ロシアが暗号資産取引所とカストディアン向け規則を公表
重要ポイント
- •ロシア中央銀行は、暗号資産取引所、保管事業者、コイン発行者、デジタル・デポジトリー向けの草案規則を公表した。
- •デジタル・デポジトリーには、業務内容に応じて5,000万ルーブルから2億5,000万ルーブルの最低自己資本が必要となる。
- •新しい規則はロシアのデジタル通貨法を補完するもので、施行には連邦院とプーチン大統領の承認がなお必要で、施行日は2026年9月1日である。
- •中央銀行は、暗号資産を発行、保管、取引するプラットフォーム運営者の登録と登録簿の維持を担う。
- •非適格投資家はBitcoin、Ethereum、USDTなど最も流動性の高い暗号資産に限り、年間購入上限は4,000ドルとなる。

ロシアの金融当局は、暗号資産取引所に対する追加規制と、同国で事業を行うデジタル資産デポジトリーに関する新たな要件を提案した。
これらの規則は、こうしたプラットフォームの登録も対象としており、9月に施行予定の最近採択された「デジタル通貨」法を補完することを目的としている。これらを合わせることで、これまで大枠でしか定義されていなかった取引、保管、記録管理の機能について、ロシアはより正式な枠組みを得ることになる。
ロシア中央銀行が新しい暗号資産市場向け規制案を策定
ロシア中央銀行(CBR)は、国内の規制下にある暗号資産市場の立ち上げに必要な草案規則を公表した。
この法令下位の規定は、暗号資産の交換・保管サービス提供者やコイン発行者を含む、この分野の主要参加者を対象としている。
同銀行はウェブサイトに掲載したプレスリリースで、これにより「デジタル通貨およびデジタル権利の組織的な取引の条件を整えた」と述べた。
まだ最終化されていない関連指令にリンクしつつ、当局は各暗号資産取引所が独自の取引手続きを定められるようにすると説明した。
また、これらのプラットフォームは、取引する代替金融商品について、市場価格と加重平均価格を独自に算出することも認められる。
別の文書では、CBRはデジタル・デポジトリーに関する要件を示した。これは、暗号資産の保有と取引を記録する新しい種類の組織である。
こうした事業体は、業務の性質に応じて、最低自己資本が5,000万ルーブルから2億5,000万ルーブル、すなわち約60万ドルから300万ドルの範囲で必要となる。
必要資本を決定する重要な要素は、オープンな分散型台帳を扱うか、取引後清算サービスを提供するかどうかだと、同行は説明した。さらに次のように述べている。
「自己資本を構成する資産は流動性が高く、そこに含まれる金融資産は高い信用品質を備えていなければならない。」
ロシアの規制当局はまた、業界参加者が使用するデジタル通貨口座やその他の口座の開設・維持に関する規則も提案している。
「すべての草案規則は、規制影響評価のために公開された」と中央銀行は声明で強調した。
ロシアは暗号資産市場参加者を正式に登録へ
モスクワの金融政策当局が公表した文書は、最近採択された「デジタル通貨およびデジタル権利に関する」法律を補完する。
この遅れていた法案は、ロシアにおける包括的な暗号資産規制として初めての試みであり、7月に下院の国家院で可決された。
法案番号1194918-8は、法律として成立するために、上院である連邦院の承認とプーチン大統領の署名をなお必要とするが、施行日は2026年9月1日に設定されている。

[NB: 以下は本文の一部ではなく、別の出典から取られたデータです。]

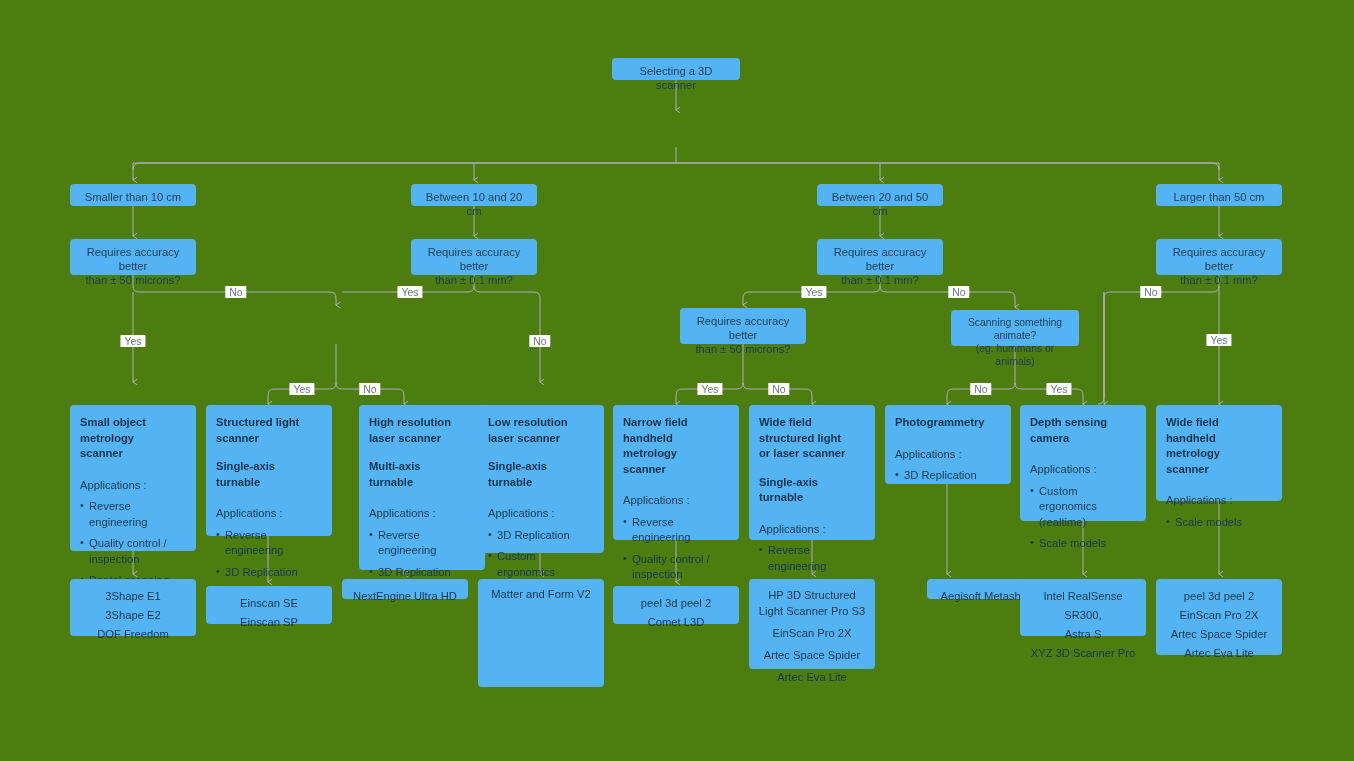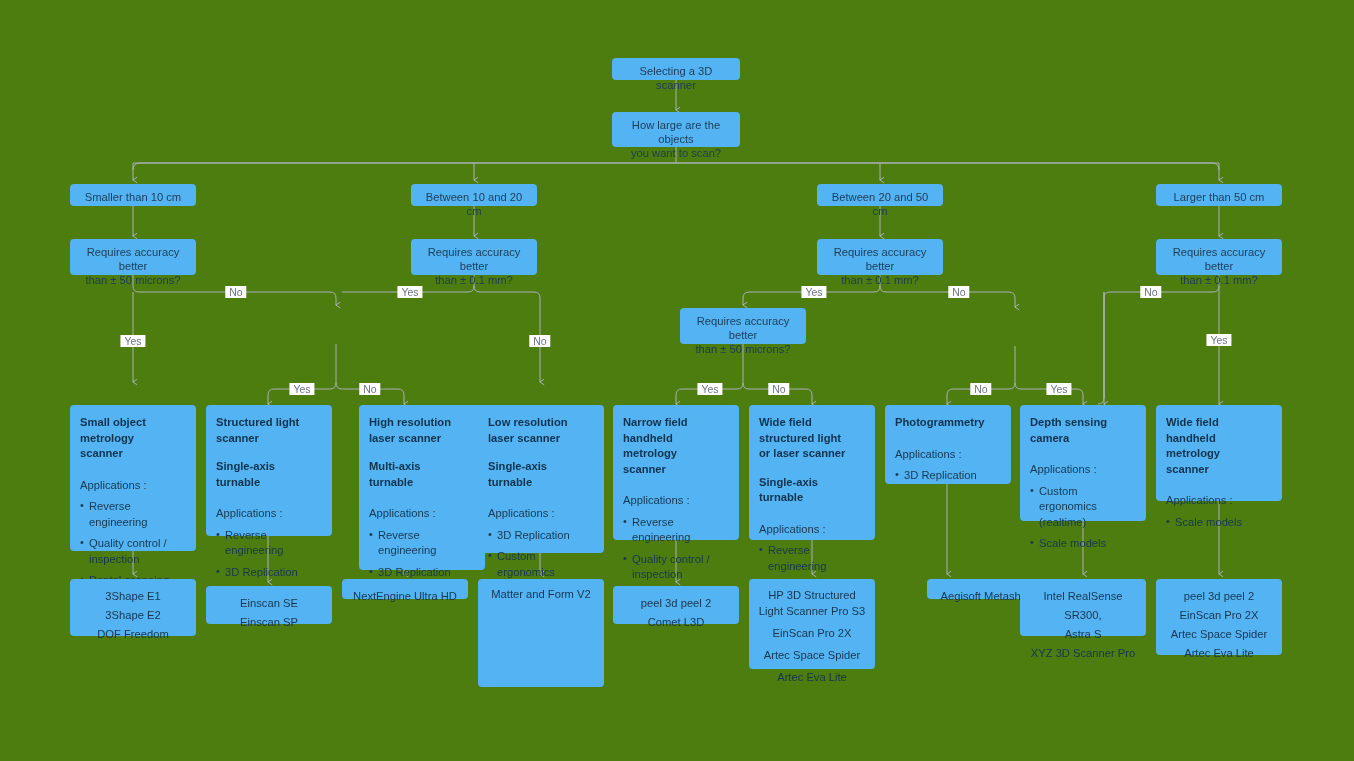"How large are the objects" div.node { html: <div> <span>How large are the objects</span> <span>you want to scan?</span> </div> -> none }
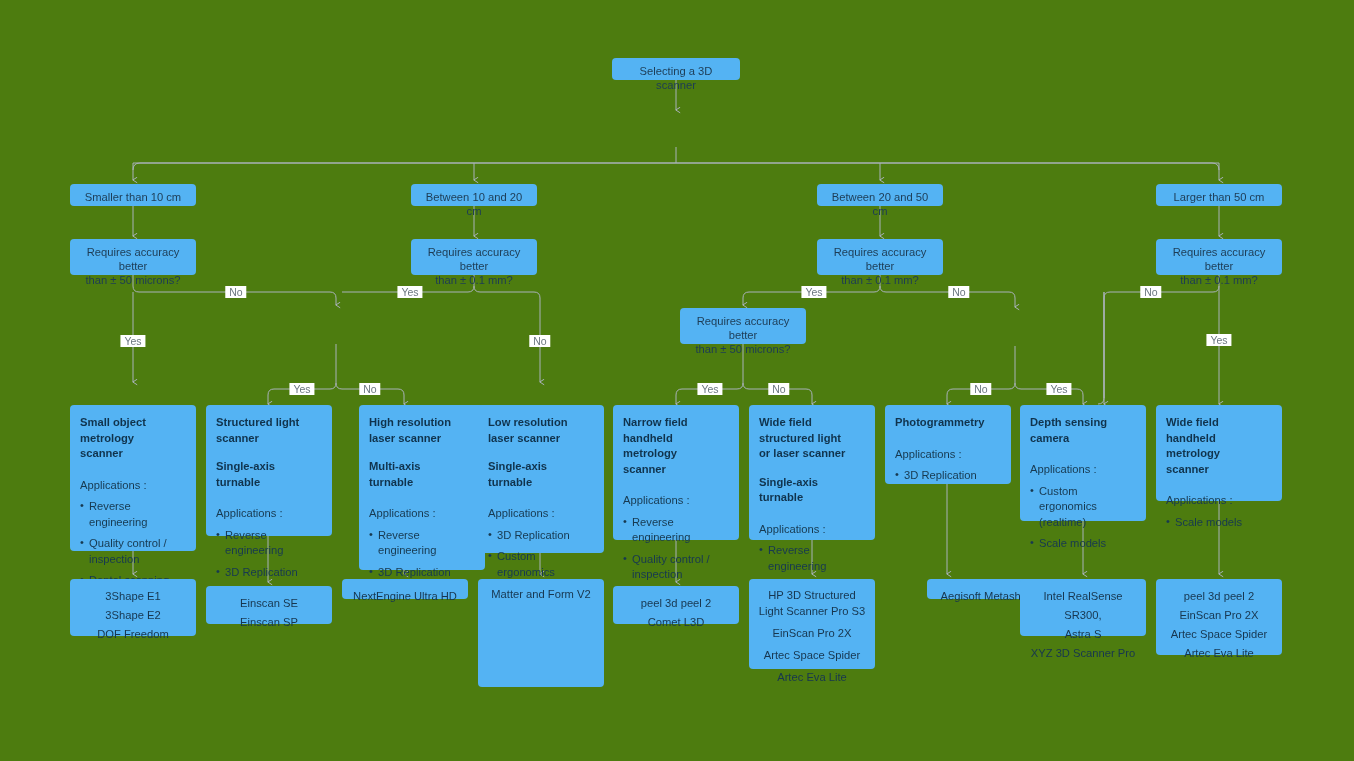"Scanning something animate?" div.node { html: none -> <div> <span>Scanning something animate?</span> <span>(eg. hummans or animals)</span> </div> }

公式TASS通信の報道によると、新しい指令の主な目的の一つは、暗号資産市場参加者を登録するロシア中央銀行の権限を確認することだという。
CBRは、暗号資産を発行、保管、取引するためのプラットフォーム運営者について、該当する登録簿の設置と維持の手続きを導入する責任を負う。
「草案で規定されたロシア中央銀行の指示は、連邦法『デジタル通貨およびデジタル権利に関する法律』の要件に従って運営する事業者、デジタル通貨交換組織、およびデジタル・デポジトリーに適用される」と文書は強調している。
パッケージの主要部分は今秋に施行される一方、より具体的な規定の一部は来年後半に施行される予定だ。
ブローカー、運用会社、清算機関などロシアの暗号資産業界の関係者は、今年後半に規制下での活動が始まると見込んでいる。これにより、枠組みが完全に導入される前に、登録、保管、報告ルールへの準備期間が限られながら与えられる。
彼らには2027年3月1日までの移行期間が与えられ、その間に規制に完全準拠し、必要な承認を取得することができる。
この枠組みにより、ロシアの個人と企業は暗号資産へ合法的にアクセスできる。ただし、非適格投資家が購入できるのは、Bitcoin (BTC)、Ethereum (ETH)、TetherのUSDTなど、流動性と時価総額が最も高い資産に限られ、購入額には年間4,000ドルの上限が設けられる。